Steve runs the rule over this week's PGA Tour action in Florida where he fancies previous course form to stand up well. Read his comprehensive preview here...

“Course form stands up really well here – both Goosen and Choi have won the event twice, a number of winners have also been placed, and last year’s victor, Senden, had recorded back-to-back seconds in 2007 and 2008.”

Tournament History

First staged in 2000, the Valspar Championship was originally an opposite field event staged in the autumn but it's grown in stature since the early years and since switching to it's now usual March slot in 2007 the event has gone from strength to strength.

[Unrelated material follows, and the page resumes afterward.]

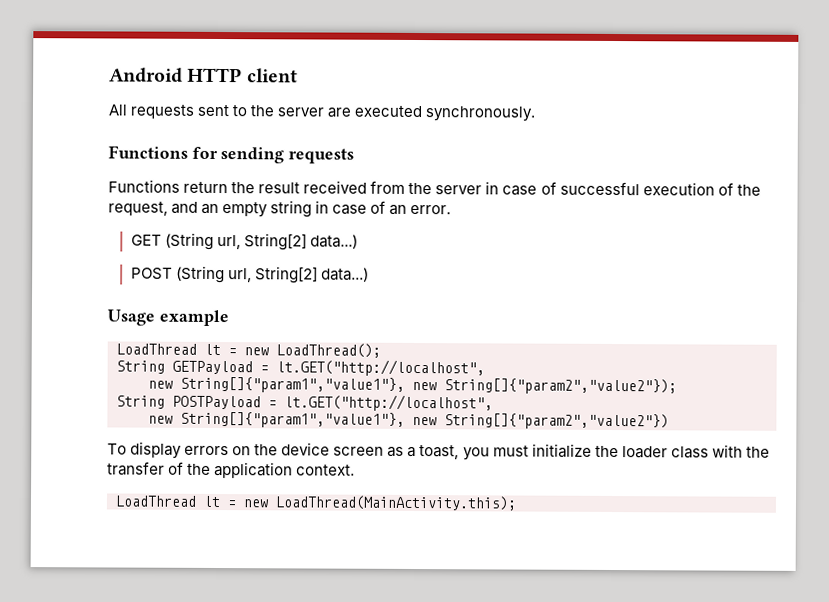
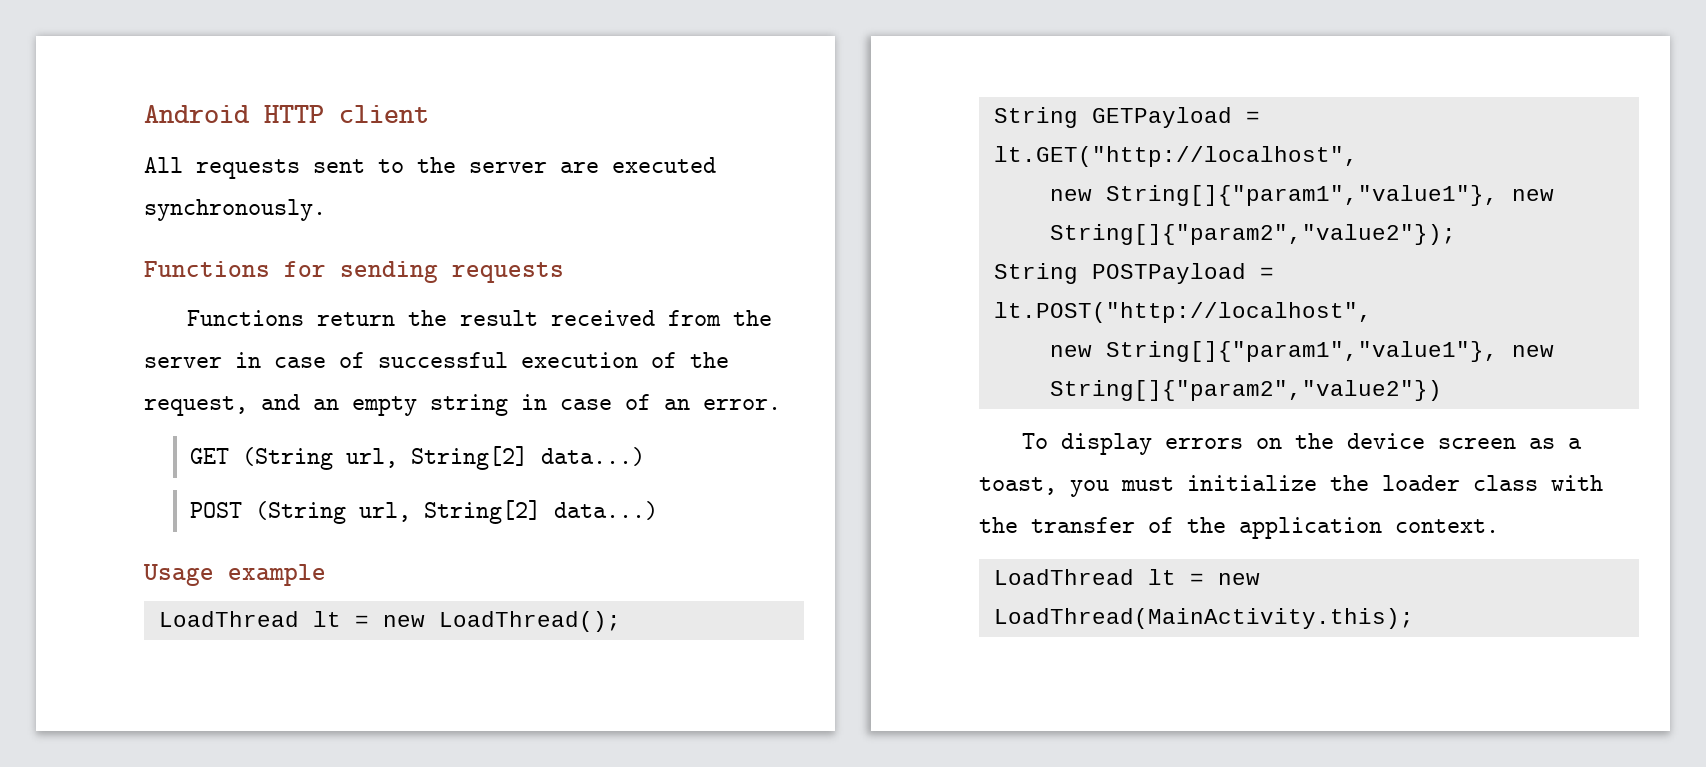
[284,394,493,412] lt.GET("http://localhost", -> [993,302,1372,323] lt.POST("http://localhost",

Copperhead Course, Innisbrook Resort, Palm Harbour, Florida

Course Details

Par 71, 7,340 yards, stroke average in 2014 - 72.43

Designed by Larry Packard, Copperhead was opened in 1974 and prior to the establishment of this event the course was restored in 1999. It's a tough undulating, tree-lined track with many dog-legged fairways. Water is in play on a number of holes and the greens are of average size, Bermuda, overseeded with Poa trivialis, and usual run at around 11.5 on the stimpmeter.

The last three holes here are really tough and known as the Snake Pit. The par 4 16th is the toughest on the course year in and year out. With water right and trees left, there's no bailout off the tee whatsoever and the hole often has a say in the outcome. The par 3 17th is no cakewalk either and you need to get your drive away safely on the 18th.
Copperhead has been the host course for the Valspar Championship since its inception.

Useful Sites
Event Site
Course Site
Course Details
Tee Times
Twitter Link
Weather Forecast

TV Coverage
Live on Sky Sports all four days, starting Thursday

Last Five Winners
2014 - John Senden -7
2013 - Kevin Streelman -10
2012 - Luke Donald -13 (playoff)
2011 - Gary Woodland -15
2010 - Jim Furyk -13

What Will it Take to Win The Valspar Championship?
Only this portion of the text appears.